The baby is now a handsome, 6’1’’ high school senior, a scratch golfer hoping to play college golf; he lights up my world with cheerful bear hugs, frequently makes me a latte at the crack of dawn when his dad is out of town (not kidding!), drives his younger siblings to school each day, sends me heart emojis, worked all summer of his own accord, and recently insisted on spending his summer earnings on a new oven for me. He is one of the greatest goods in my life. How absurd would it have been for me to see his arrival—a gift I could not fully fathom before I knew him—as a threat to my health?
Of course, in some sense it was. My legs were worse off after that pregnancy, and my pelvic floor, too. My abdominal muscles didn’t improve, and months of nausea led to bad eating. I certainly didn’t sleep well when he was a baby. And I developed an autoimmune disorder after his birth that has never gone away. I wouldn’t want to make light of those things. They were—and remain—real hardships.
But the problem with my fellow student’s attitude was that it assessed only the losses, which were material, measurable, and imminent, but not the gains—immaterial, incommensurable, and remote. This is lowbrow instant gratification masquerading as highbrow responsibility: It prefers cheap pleasures today (my body remains intact) over expensive pleasures in the future (my whole life is enriched), gets the ordering of the goods wrong (taking pride in a child is infinitely better than taking pride in my body), and prefers parts over wholes (health is just one part of a whole, fulfilled life, and only makes sense in service of that whole). To get the latter wrong is to make health the enemy of life.

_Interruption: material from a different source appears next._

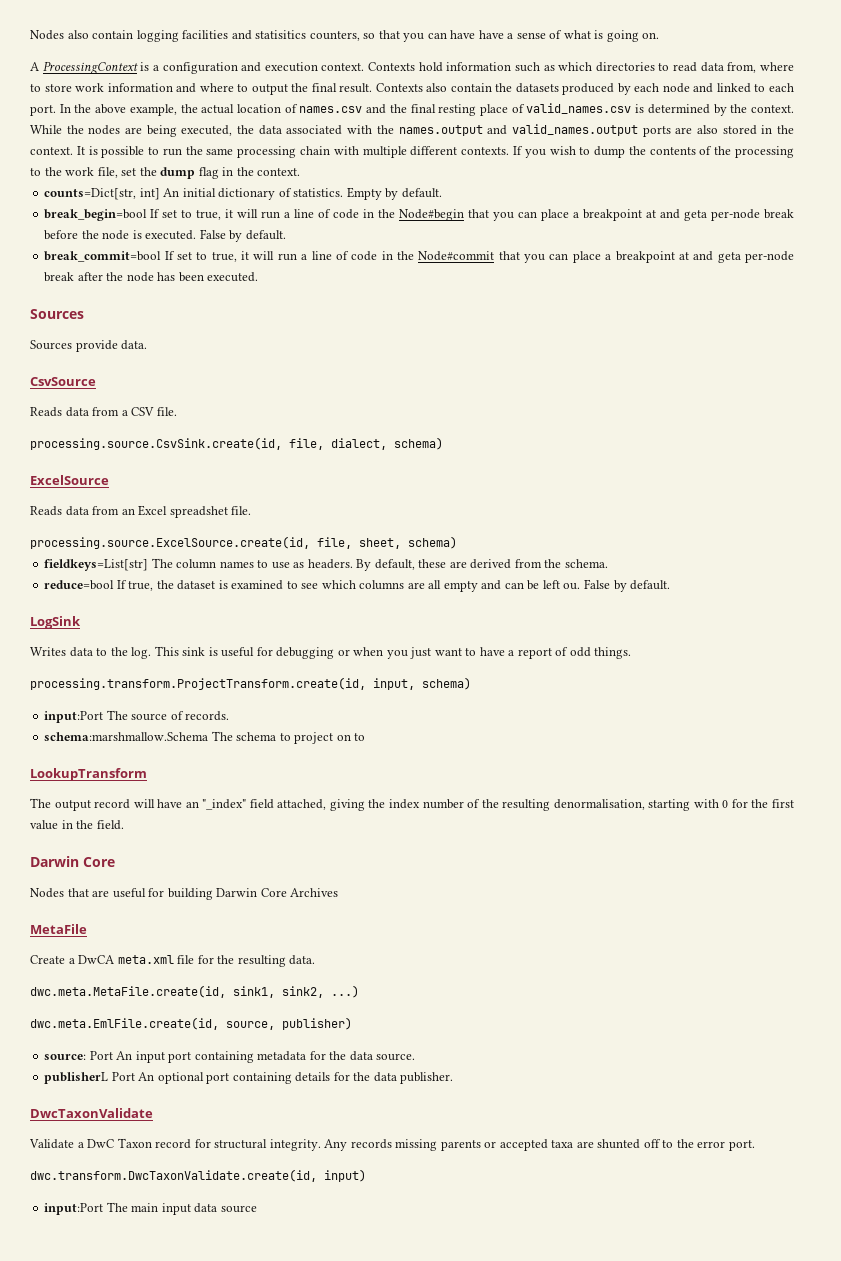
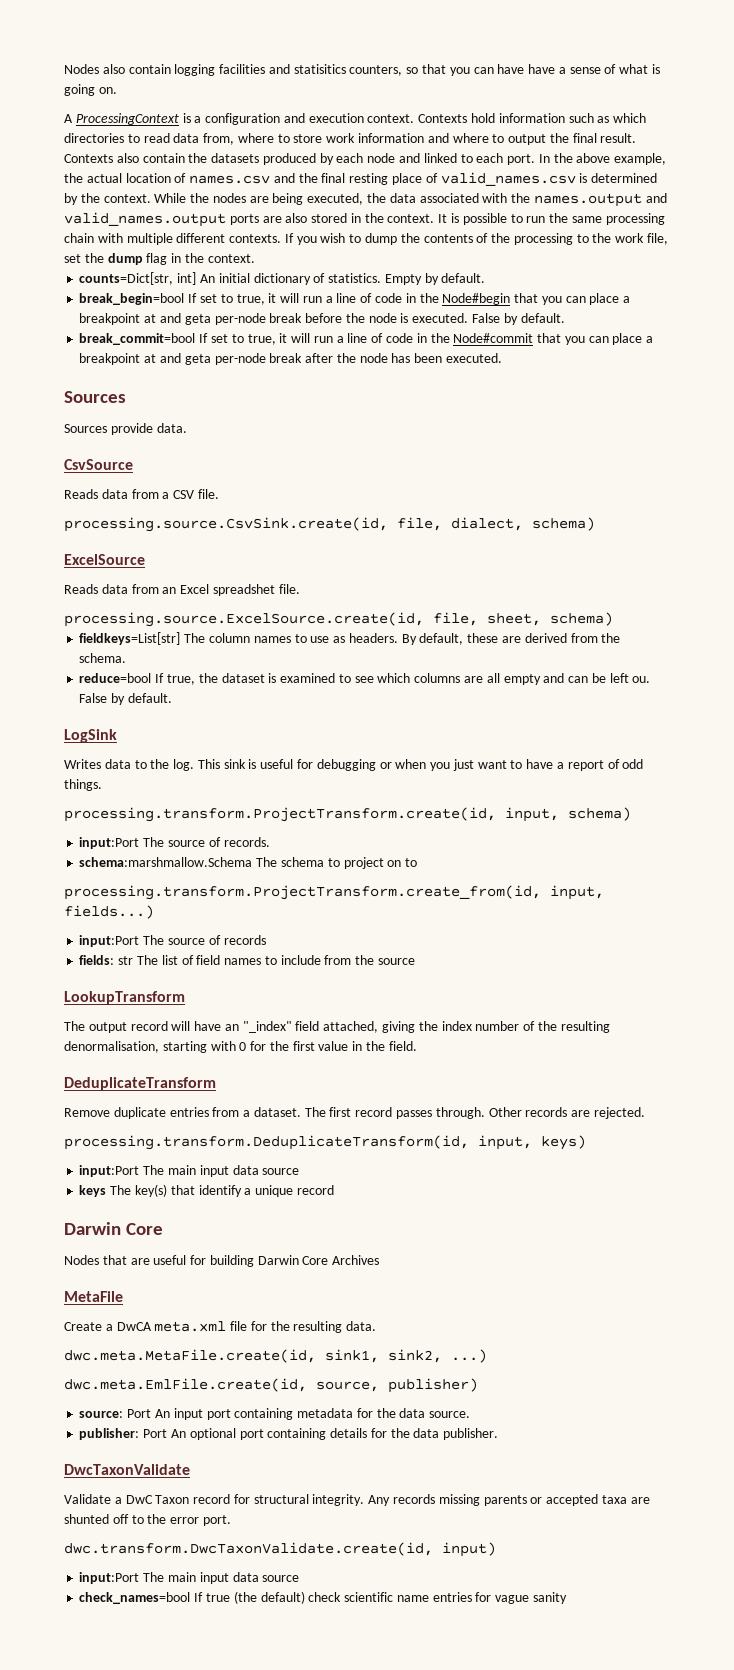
(366, 737) none -> [64,885,604,900] [64,905,154,919] [79,935,266,947] [79,955,415,965] // processing.transform.ProjectTransform.create_from(id, input, fields...) // input:Port The source of records // fields: str The list of field names to include from the source
(124, 825) none -> [64,1077,216,1091] [64,1107,645,1119] [64,1135,586,1150] [79,1165,300,1177] [79,1184,334,1197] // DeduplicateTransform // Remove duplicate entries from a dataset. The first record passes through. Other records are rejected. // processing.transform.DeduplicateTransform(id, input, keys) // input:Port The main input data source // keys The key(s) that identify a unique record
[44,1072,109,1084] publisherL -> [79,1428,140,1440] publisher:
(257, 1209) none -> [79,1591,567,1604] // check_names=bool If true (the default) check scientific name entries for vague sanity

These thoughts were recalled to me this week by a new study put out by research faculty at MIT and Boston College respectively, Jordan Nickerson and David Solomon. Published on SSRN as a working paper, “Car Seats as Contraception” examines state and year variation in car seat laws. Since 1977, these laws have increasingly raised the age until which a young child must ride in a car seat (to as high as age 8 in some states). The authors note, as anyone with a third child can attest, that “these laws significantly raise the cost of having a third child, as many regular-sized cars cannot fit three child seats in the back.” They go on to pull state and year census data on household births, and find that women with two children below the car seat age in any given year are approximately three-quarters of a percentage point less likely to have a third child in that year than women with two children who are not constrained by the regulation (e.g., with at least one child above the car seat age). Since the probability of a woman with two kids giving birth to a third child in any given year is already very low (about 9 percent), a nearly one-point reduction in third births is significant.
For the year 2017, the authors estimate a permanent reduction of 8,000 births. Over their entire sample period, beginning in 1980, Nickerson and Solomon estimate about 145,000 prevented births, with 90 percent of the prevented births occurring since the year 2000 as car seat regulations became more aggressive. They point out that merely rolling back the car seat age (to age 4), rather than repealing the laws altogether, would have a significant positive impact on births, and they present simulations to this effect.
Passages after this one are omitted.